● PROMPT: Restate word for word only the lines from the one with "Adrian | lastname: Ford -> Kinsey" through the end of the records; no pictures belong in the copy.

************

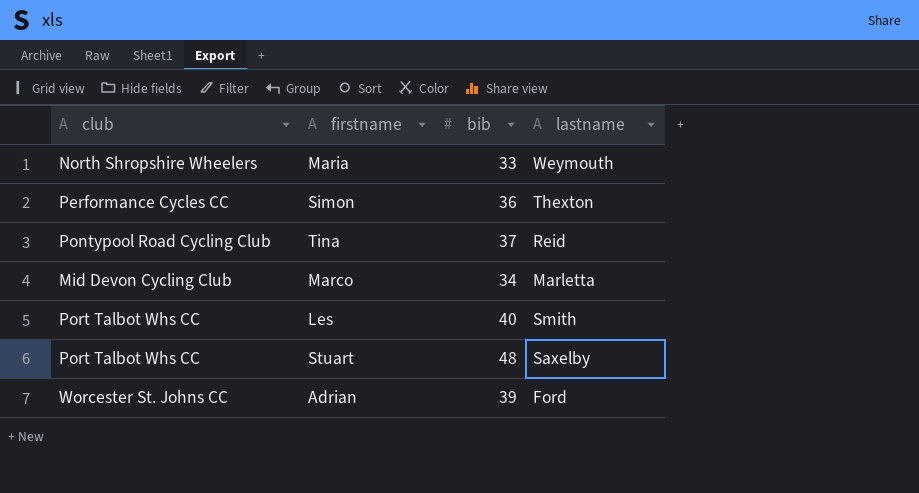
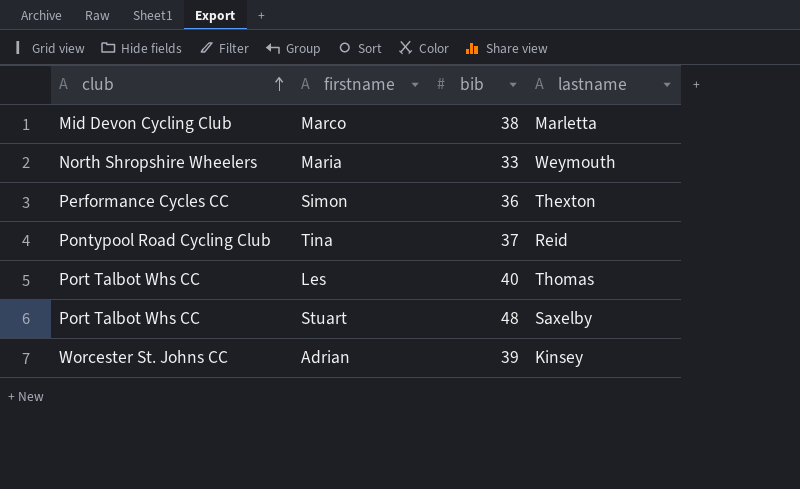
row order: none -> club ascending
Marco | bib: 34 -> 38
Les | lastname: Smith -> Thomas
Adrian | lastname: Ford -> Kinsey

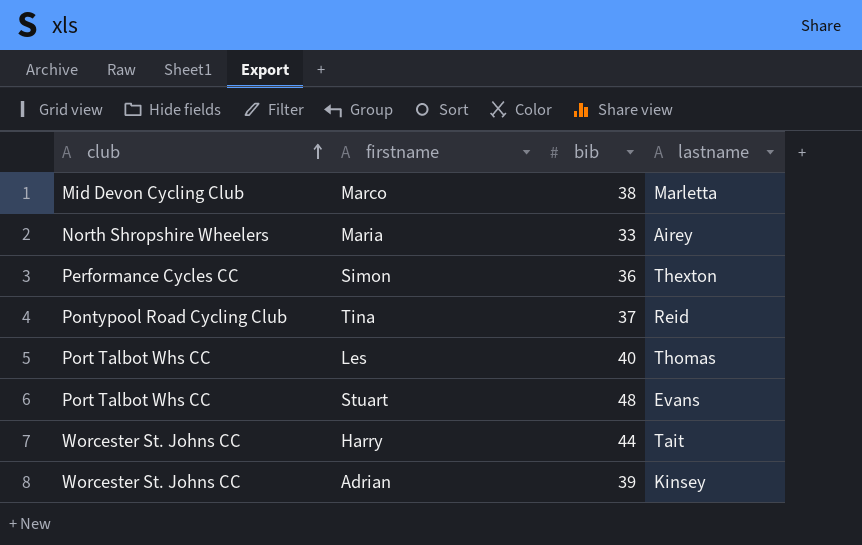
Maria | lastname: Weymouth -> Airey
Stuart | lastname: Saxelby -> Evans
row Harry: none -> Worcester St. Johns CC | 44 | Tait

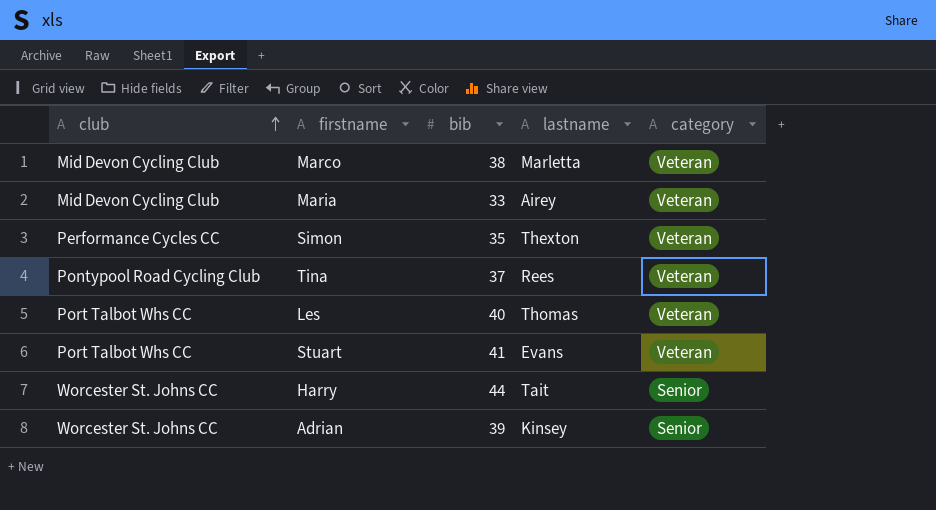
column category | position: none -> 5
Maria | club: North Shropshire Wheelers -> Mid Devon Cycling Club
Simon | bib: 36 -> 35
Tina | lastname: Reid -> Rees
Stuart | bib: 48 -> 41

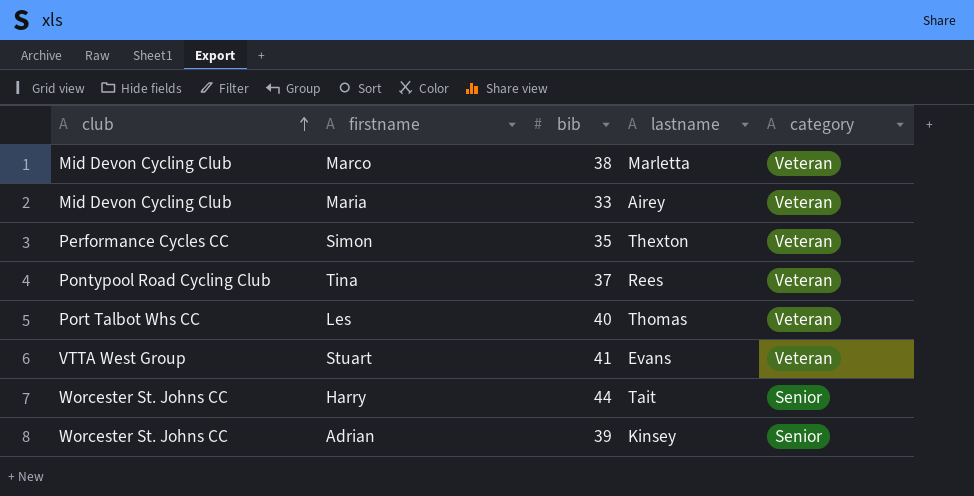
Stuart | club: Port Talbot Whs CC -> VTTA West Group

************

● THE COMPLETED TASK:
Adrian | lastname: Ford -> Kinsey

Maria | lastname: Weymouth -> Airey
Stuart | lastname: Saxelby -> Evans
row Harry: none -> Worcester St. Johns CC | 44 | Tait

column category | position: none -> 5
Maria | club: North Shropshire Wheelers -> Mid Devon Cycling Club
Simon | bib: 36 -> 35
Tina | lastname: Reid -> Rees
Stuart | bib: 48 -> 41

Stuart | club: Port Talbot Whs CC -> VTTA West Group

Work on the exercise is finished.